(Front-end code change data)
BEGIN

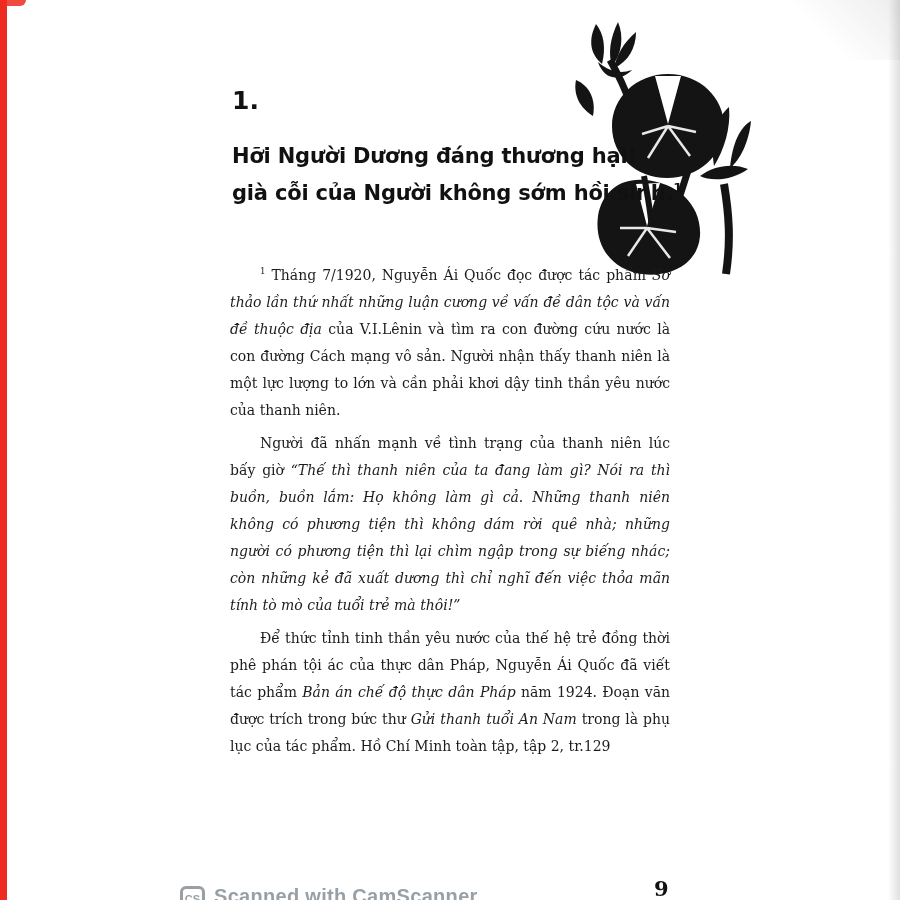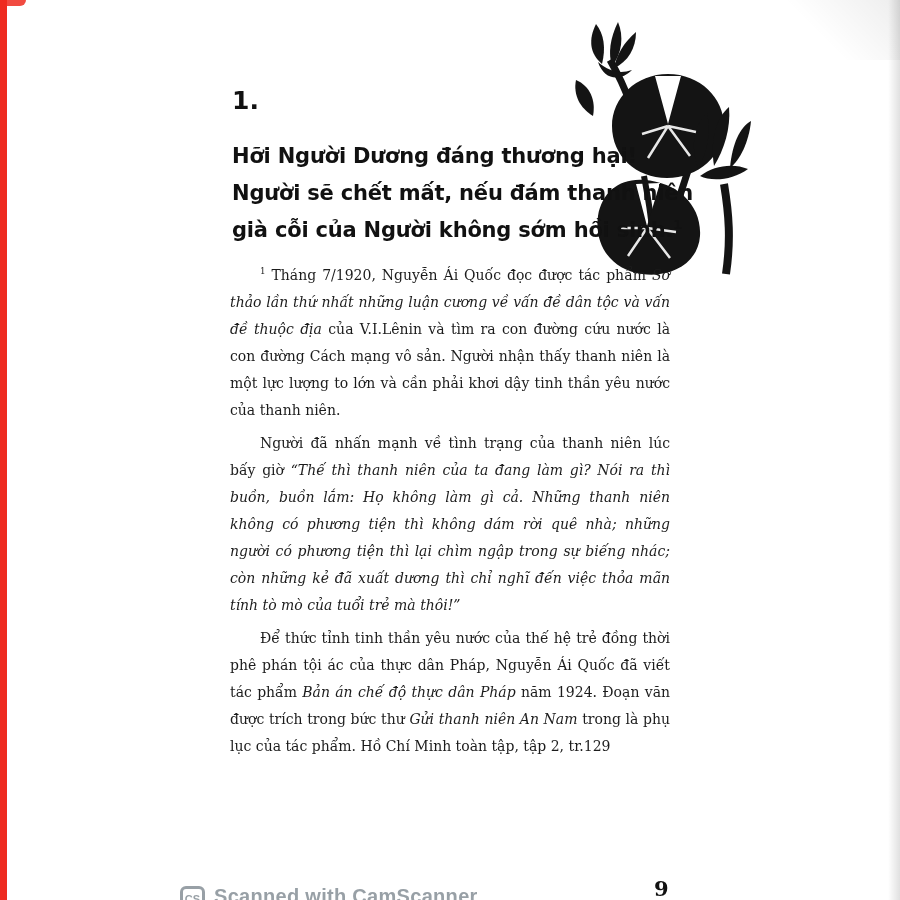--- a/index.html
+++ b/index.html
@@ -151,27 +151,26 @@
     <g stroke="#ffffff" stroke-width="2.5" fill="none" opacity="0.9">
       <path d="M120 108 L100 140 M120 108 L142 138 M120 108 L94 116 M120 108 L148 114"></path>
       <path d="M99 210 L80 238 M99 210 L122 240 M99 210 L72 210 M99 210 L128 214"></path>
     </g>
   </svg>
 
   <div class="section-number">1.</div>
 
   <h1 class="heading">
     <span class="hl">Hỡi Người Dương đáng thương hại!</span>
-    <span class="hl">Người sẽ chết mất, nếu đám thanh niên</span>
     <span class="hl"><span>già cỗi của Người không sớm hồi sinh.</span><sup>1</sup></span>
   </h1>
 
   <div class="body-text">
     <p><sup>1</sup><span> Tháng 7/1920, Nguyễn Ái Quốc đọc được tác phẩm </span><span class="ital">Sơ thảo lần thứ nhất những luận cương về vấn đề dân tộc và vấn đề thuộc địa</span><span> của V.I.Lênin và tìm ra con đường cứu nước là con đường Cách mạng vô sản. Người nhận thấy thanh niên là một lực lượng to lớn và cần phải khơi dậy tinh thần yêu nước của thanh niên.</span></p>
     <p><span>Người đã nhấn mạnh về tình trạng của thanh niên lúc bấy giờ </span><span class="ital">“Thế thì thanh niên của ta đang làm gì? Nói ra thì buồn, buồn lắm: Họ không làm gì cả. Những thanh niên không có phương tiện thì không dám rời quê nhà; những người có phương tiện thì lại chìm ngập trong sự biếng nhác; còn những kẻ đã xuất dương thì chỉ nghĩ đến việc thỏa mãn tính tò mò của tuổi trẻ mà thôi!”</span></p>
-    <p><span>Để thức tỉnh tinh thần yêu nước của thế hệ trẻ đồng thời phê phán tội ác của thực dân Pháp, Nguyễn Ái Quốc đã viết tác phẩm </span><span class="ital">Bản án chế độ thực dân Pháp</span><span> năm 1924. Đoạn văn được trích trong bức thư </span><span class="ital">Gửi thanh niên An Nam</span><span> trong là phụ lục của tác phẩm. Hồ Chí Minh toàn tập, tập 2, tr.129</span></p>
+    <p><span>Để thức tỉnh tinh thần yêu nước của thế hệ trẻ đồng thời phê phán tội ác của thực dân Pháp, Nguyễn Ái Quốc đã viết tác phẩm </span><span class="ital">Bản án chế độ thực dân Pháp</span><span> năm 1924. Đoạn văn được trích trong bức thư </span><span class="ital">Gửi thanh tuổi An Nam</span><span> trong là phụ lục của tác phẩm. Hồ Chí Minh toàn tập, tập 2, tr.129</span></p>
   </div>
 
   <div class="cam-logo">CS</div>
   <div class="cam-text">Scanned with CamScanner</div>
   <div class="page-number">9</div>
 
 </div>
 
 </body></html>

END
BEGIN

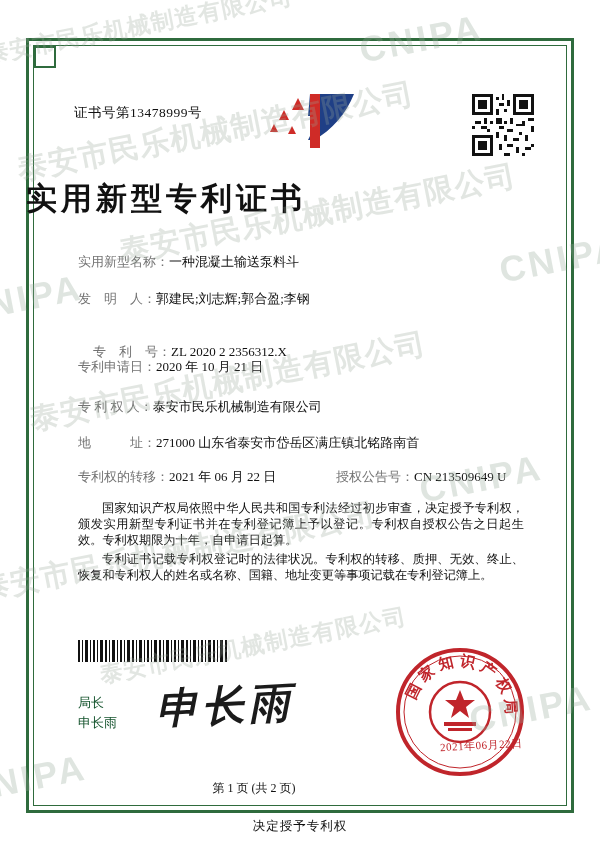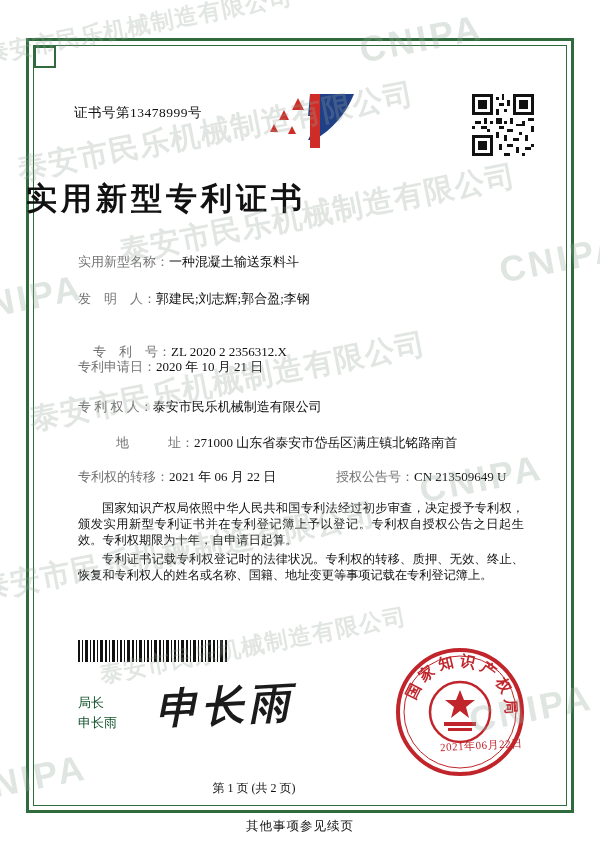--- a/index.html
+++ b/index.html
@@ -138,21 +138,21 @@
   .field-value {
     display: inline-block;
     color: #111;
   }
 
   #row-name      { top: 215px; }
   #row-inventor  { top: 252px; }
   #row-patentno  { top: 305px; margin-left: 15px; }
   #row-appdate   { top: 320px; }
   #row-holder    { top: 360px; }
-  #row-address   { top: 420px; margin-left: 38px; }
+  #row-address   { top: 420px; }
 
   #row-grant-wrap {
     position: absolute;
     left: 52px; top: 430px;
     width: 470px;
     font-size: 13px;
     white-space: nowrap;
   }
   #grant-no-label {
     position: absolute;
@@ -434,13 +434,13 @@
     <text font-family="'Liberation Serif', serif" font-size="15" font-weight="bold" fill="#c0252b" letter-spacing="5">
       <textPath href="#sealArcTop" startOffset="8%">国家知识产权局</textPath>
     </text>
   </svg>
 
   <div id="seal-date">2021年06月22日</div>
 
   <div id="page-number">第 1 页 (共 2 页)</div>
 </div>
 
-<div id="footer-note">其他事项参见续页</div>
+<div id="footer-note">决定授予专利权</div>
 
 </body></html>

END

• _Aim of the task_
Only one number is expected: the count of lines above that contain the string "page".

• _Your solution_
2